7. Quantum Algorithm Acceleration via Connected Moments Expansion

In quantum computation, CMX denotes the "Connected Moments Expansion" architecture (Claudino et al., 2021). Accurate ground-state energies are determined via recursive measurement of Hamiltonian connected moments for a trial state $|\Phi\rangle$:

$$E(t) = \frac{\langle \Phi|H e^{-tH}|\Phi \rangle}{\langle \Phi|e^{-tH}|\Phi \rangle} = \sum_k \frac{(-t)^k}{k!} I_{k+1}$$

with moments recursively defined by

$$I_k = \langle \Phi|H^k|\Phi \rangle - \sum_{i=0}^{k-2} {k-1 \choose i} I_{i+1} \langle \Phi|H^{k-i-1}|\Phi \rangle$$

Low-order truncations ($\text{CMX}(2)$ and above) converge to the exact energy under suitable overlap conditions. Coupled with ADAPT-VQE state preparation, measurement caching (of Pauli terms across powers of $H$), and thresholding (discarding negligible coefficients), CMX enables efficient, accurate inference within hardware limits.

Conclusion

CMX architecture embodies a paradigm of hardware–software co-design for computational memory accelerators, robust fusion frameworks, and programming models for memory disaggregation.

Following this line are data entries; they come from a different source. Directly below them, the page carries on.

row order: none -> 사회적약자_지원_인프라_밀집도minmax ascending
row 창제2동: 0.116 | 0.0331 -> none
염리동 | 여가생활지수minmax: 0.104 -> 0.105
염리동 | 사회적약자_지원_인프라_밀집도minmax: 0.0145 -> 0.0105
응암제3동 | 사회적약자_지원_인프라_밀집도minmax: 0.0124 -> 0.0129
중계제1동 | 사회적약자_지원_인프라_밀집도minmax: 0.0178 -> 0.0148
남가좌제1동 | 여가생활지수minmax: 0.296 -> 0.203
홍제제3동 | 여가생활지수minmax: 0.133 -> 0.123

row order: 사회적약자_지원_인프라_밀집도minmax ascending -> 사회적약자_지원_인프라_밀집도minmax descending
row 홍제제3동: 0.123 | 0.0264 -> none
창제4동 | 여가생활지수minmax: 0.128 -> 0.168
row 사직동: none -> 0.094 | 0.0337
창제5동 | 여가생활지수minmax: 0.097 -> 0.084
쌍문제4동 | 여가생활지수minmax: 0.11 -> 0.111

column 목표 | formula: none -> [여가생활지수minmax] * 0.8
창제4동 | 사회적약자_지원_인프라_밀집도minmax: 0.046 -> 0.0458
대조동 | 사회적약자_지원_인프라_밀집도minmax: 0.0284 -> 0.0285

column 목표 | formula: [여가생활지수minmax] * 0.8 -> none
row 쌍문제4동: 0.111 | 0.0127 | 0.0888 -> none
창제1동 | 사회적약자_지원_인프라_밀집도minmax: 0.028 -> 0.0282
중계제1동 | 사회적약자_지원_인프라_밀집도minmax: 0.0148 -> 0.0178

By leveraging advanced compilation (polyhedral techniques), operational semantics, and adaptive fusion strategies, CMX systems achieve efficient, durable, and generalizable performance across neural inference, quantum computation, and multi-modal perception. The principle of directly encoding computation into memory and fusing signals through formalized, channel– and spatial-wise mechanisms delineates a technically rigorous, extensible pathway for high-performance intelligent systems.